::: Records for the task

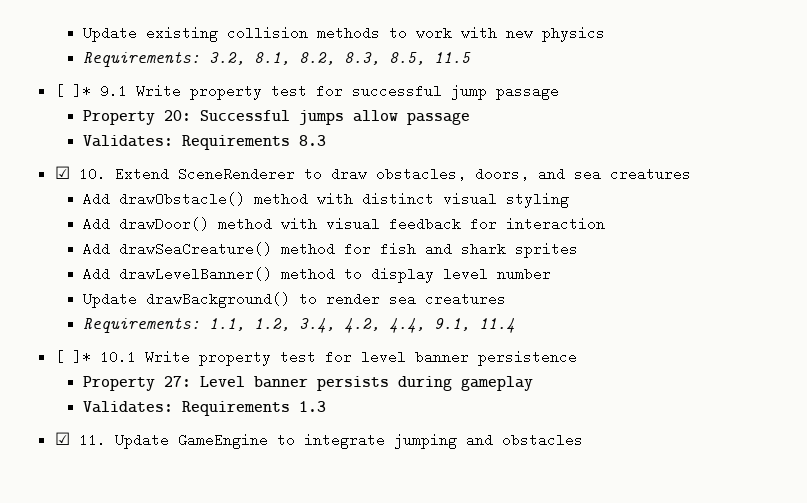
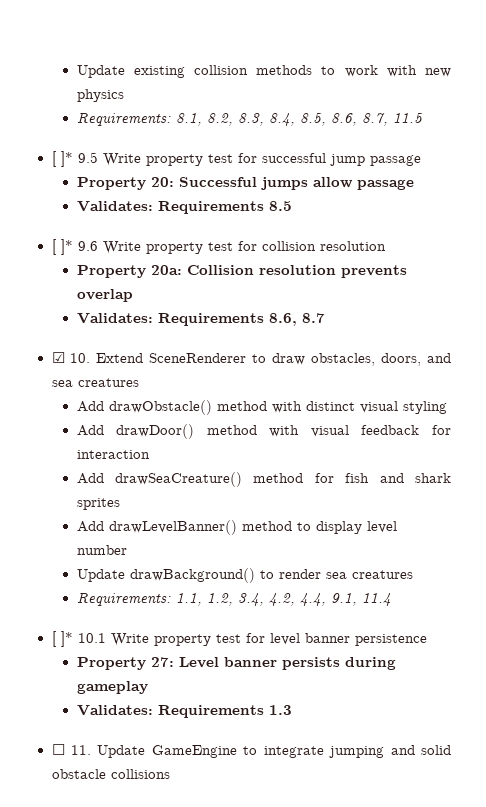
- Requirements: 3.2, 8.1, 8.2, 8.3, 8.5, 11.5
+ Requirements: 8.1, 8.2, 8.3, 8.4, 8.5, 8.6, 8.7, 11.5
- [ ]* 9.1 Write property test for successful jump passage
+ [ ]* 9.5 Write property test for successful jump passage
- Validates: Requirements 8.3
+ Validates: Requirements 8.5
+ [ ]* 9.6 Write property test for collision resolution
+ Property 20a: Collision resolution prevents overlap
+ Validates: Requirements 8.6, 8.7
- ☑ 11. Update GameEngine to integrate jumping and obstacles
+ ☐ 11. Update GameEngine to integrate jumping and solid obstacle collisions

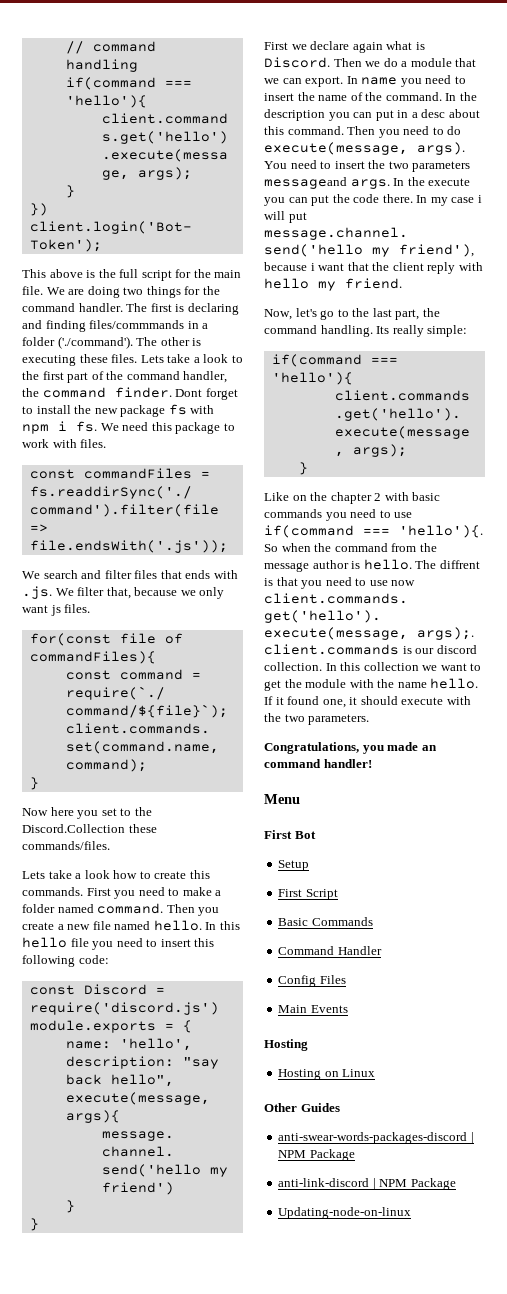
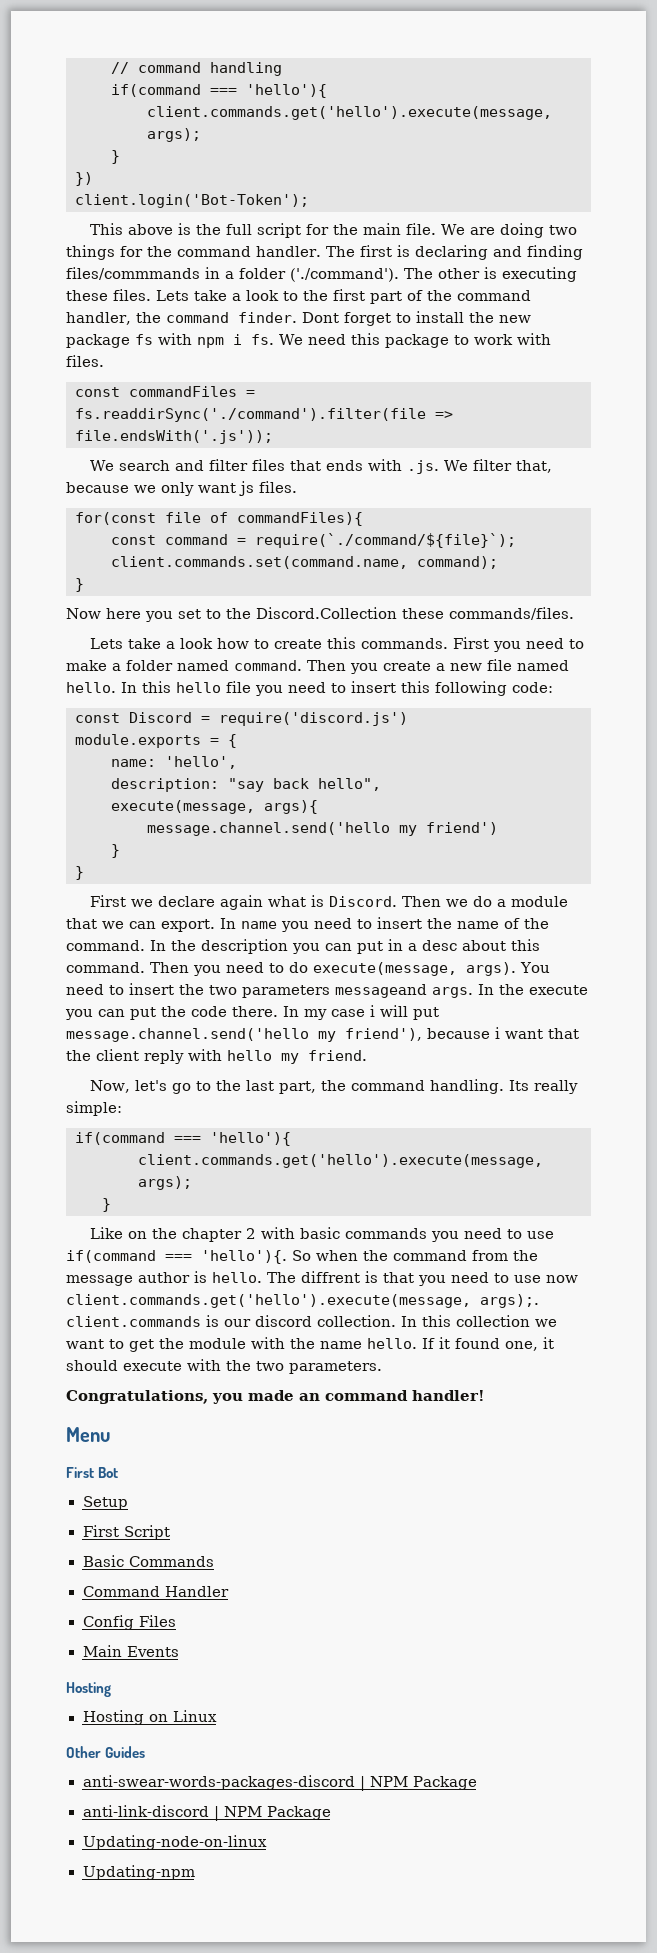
+ Updating-npm

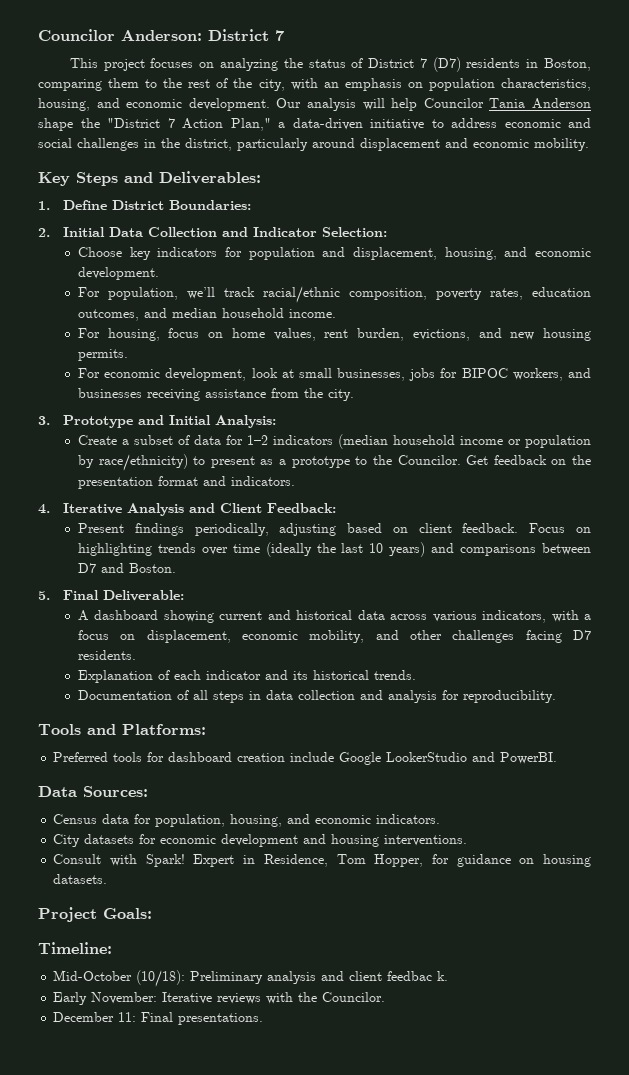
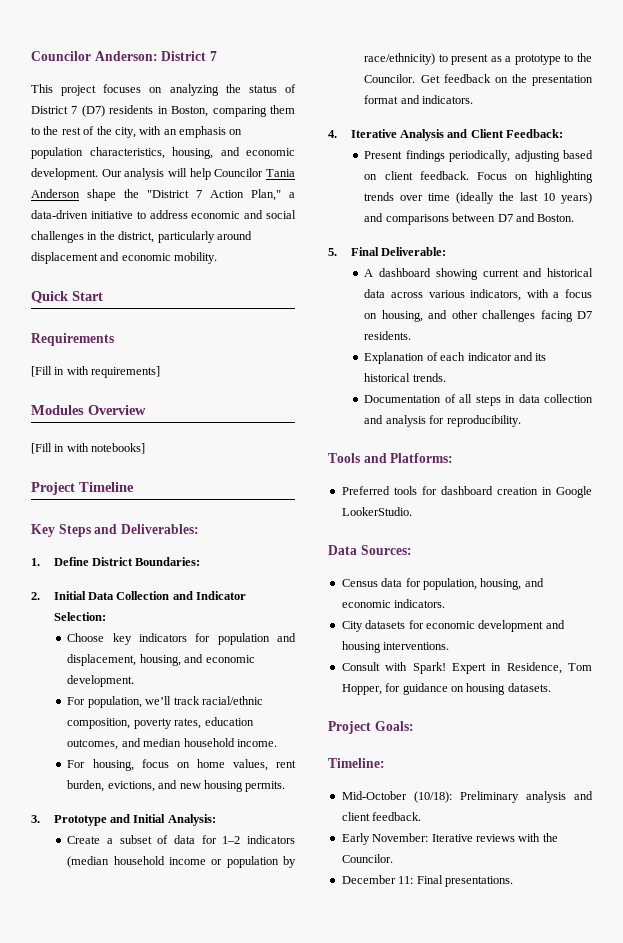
+ Quick Start
+ Requirements
+ [Fill in with requirements]
+ Modules Overview
+ [Fill in with notebooks]
+ Project Timeline
- For economic development, look at small businesses, jobs for BIPOC workers, and businesses receiving assistance from the city.
- A dashboard showing current and historical data across various indicators, with a focus on displacement, economic mobility, and other challenges facing D7 residents.
+ A dashboard showing current and historical data across various indicators, with a focus on housing, and other challenges facing D7 residents.
- Preferred tools for dashboard creation include Google LookerStudio and PowerBI.
+ Preferred tools for dashboard creation in Google LookerStudio.
- Mid-October (10/18): Preliminary analysis and client feedbac k.
+ Mid-October (10/18): Preliminary analysis and client feedback.

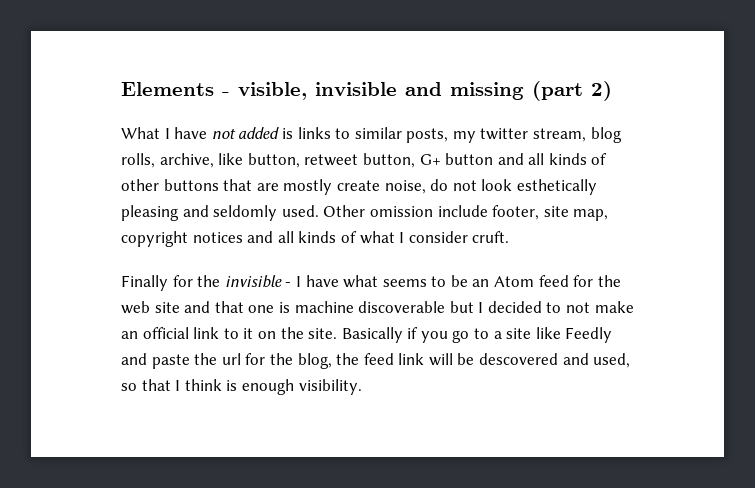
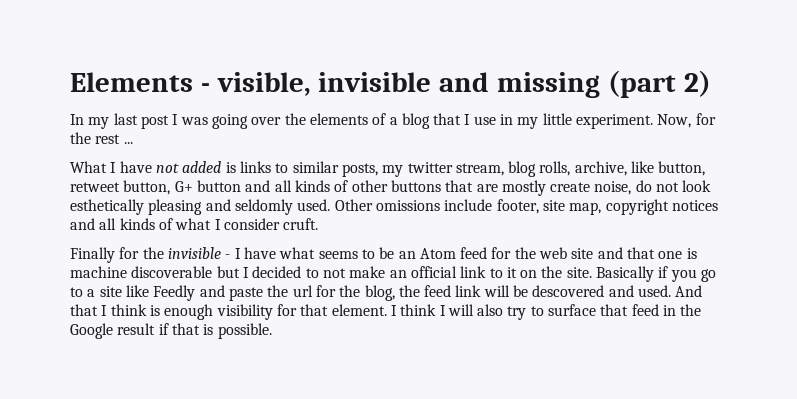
+ In my last post I was going over the elements of a blog that I use in my little experiment. Now, for the rest ...
- Other omission include footer, site map, copyright notices and all kinds of what I consider cruft.
+ Other omissions include footer, site map, copyright notices and all kinds of what I consider cruft.
- Basically if you go to a site like Feedly and paste the url for the blog, the feed link will be descovered and used, so that I think is enough visibility.
+ Basically if you go to a site like Feedly and paste the url for the blog, the feed link will be descovered and used. And that I think is enough visibility for that element. I think I will also try to surface that feed in the Google result if that is possible.

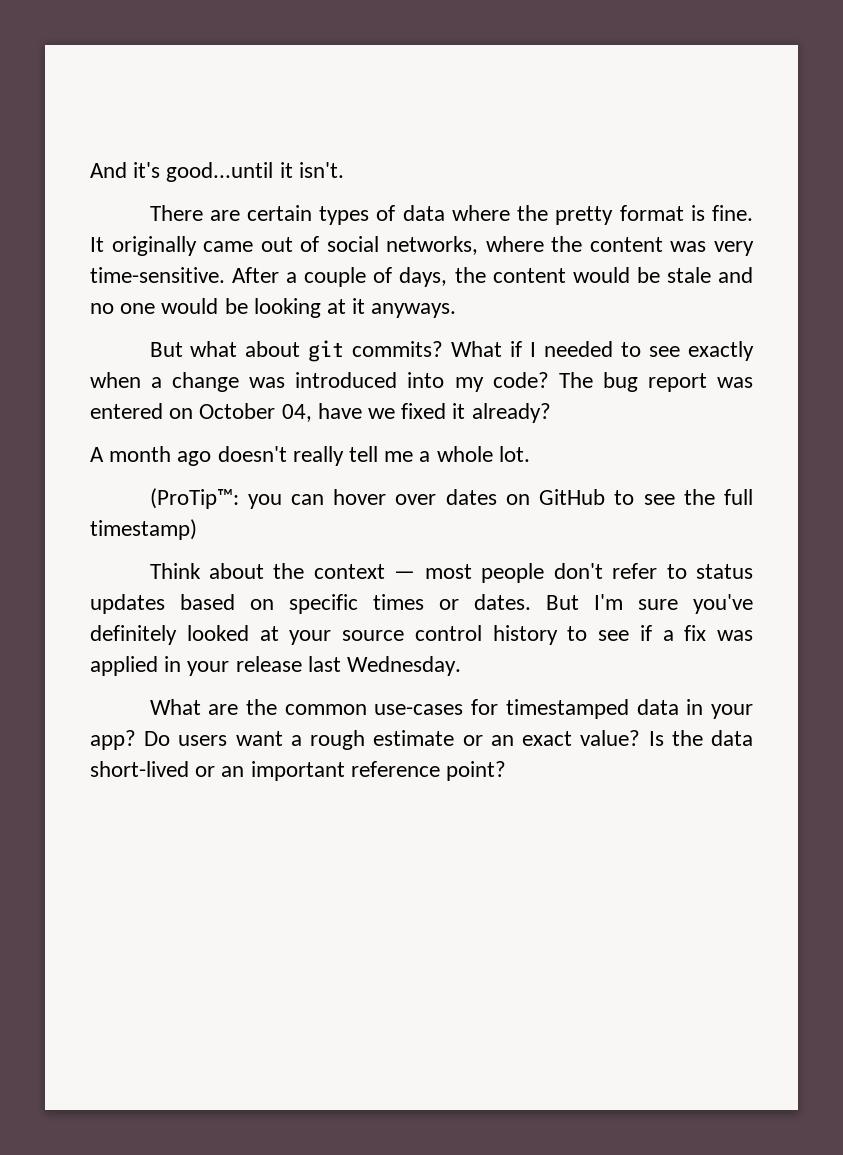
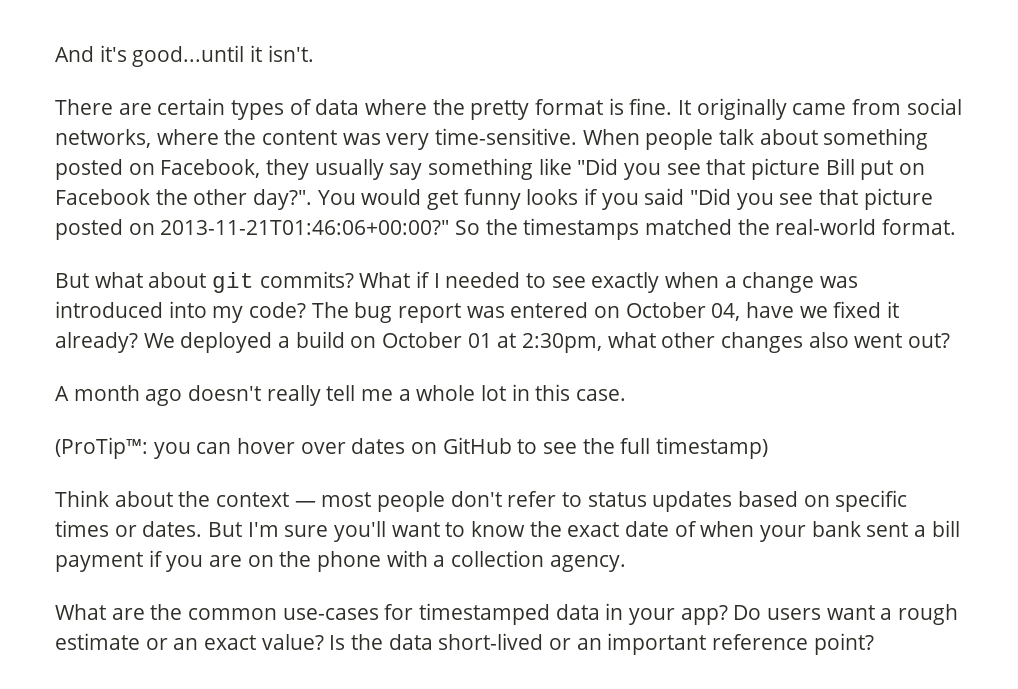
- It originally came out of social networks, where the content was very time-sensitive.
+ It originally came from social networks, where the content was very time-sensitive.
- After a couple of days, the content would be stale and no one would be looking at it anyways.
+ When people talk about something posted on Facebook, they usually say something like "Did you see that picture Bill put on Facebook the other day?". You would get funny looks if you said "Did you see that picture posted on 2013-11-21T01:46:06+00:00?" So the timestamps matched the real-world format.
+ We deployed a build on October 01 at 2:30pm, what other changes also went out?
- A month ago doesn't really tell me a whole lot.
+ A month ago doesn't really tell me a whole lot in this case.
- But I'm sure you've definitely looked at your source control history to see if a fix was applied in your release last Wednesday.
+ But I'm sure you'll want to know the exact date of when your bank sent a bill payment if you are on the phone with a collection agency.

::::::

# What the exercise asks
Reproduce exactly the lines above starting at the line containing "- Validates: Requirements 8.3" and ending at the line containing "in with notebooks]", including both, but not the pictures.

# Response area
- Validates: Requirements 8.3
+ Validates: Requirements 8.5
+ [ ]* 9.6 Write property test for collision resolution
+ Property 20a: Collision resolution prevents overlap
+ Validates: Requirements 8.6, 8.7
- ☑ 11. Update GameEngine to integrate jumping and obstacles
+ ☐ 11. Update GameEngine to integrate jumping and solid obstacle collisions

+ Updating-npm

+ Quick Start
+ Requirements
+ [Fill in with requirements]
+ Modules Overview
+ [Fill in with notebooks]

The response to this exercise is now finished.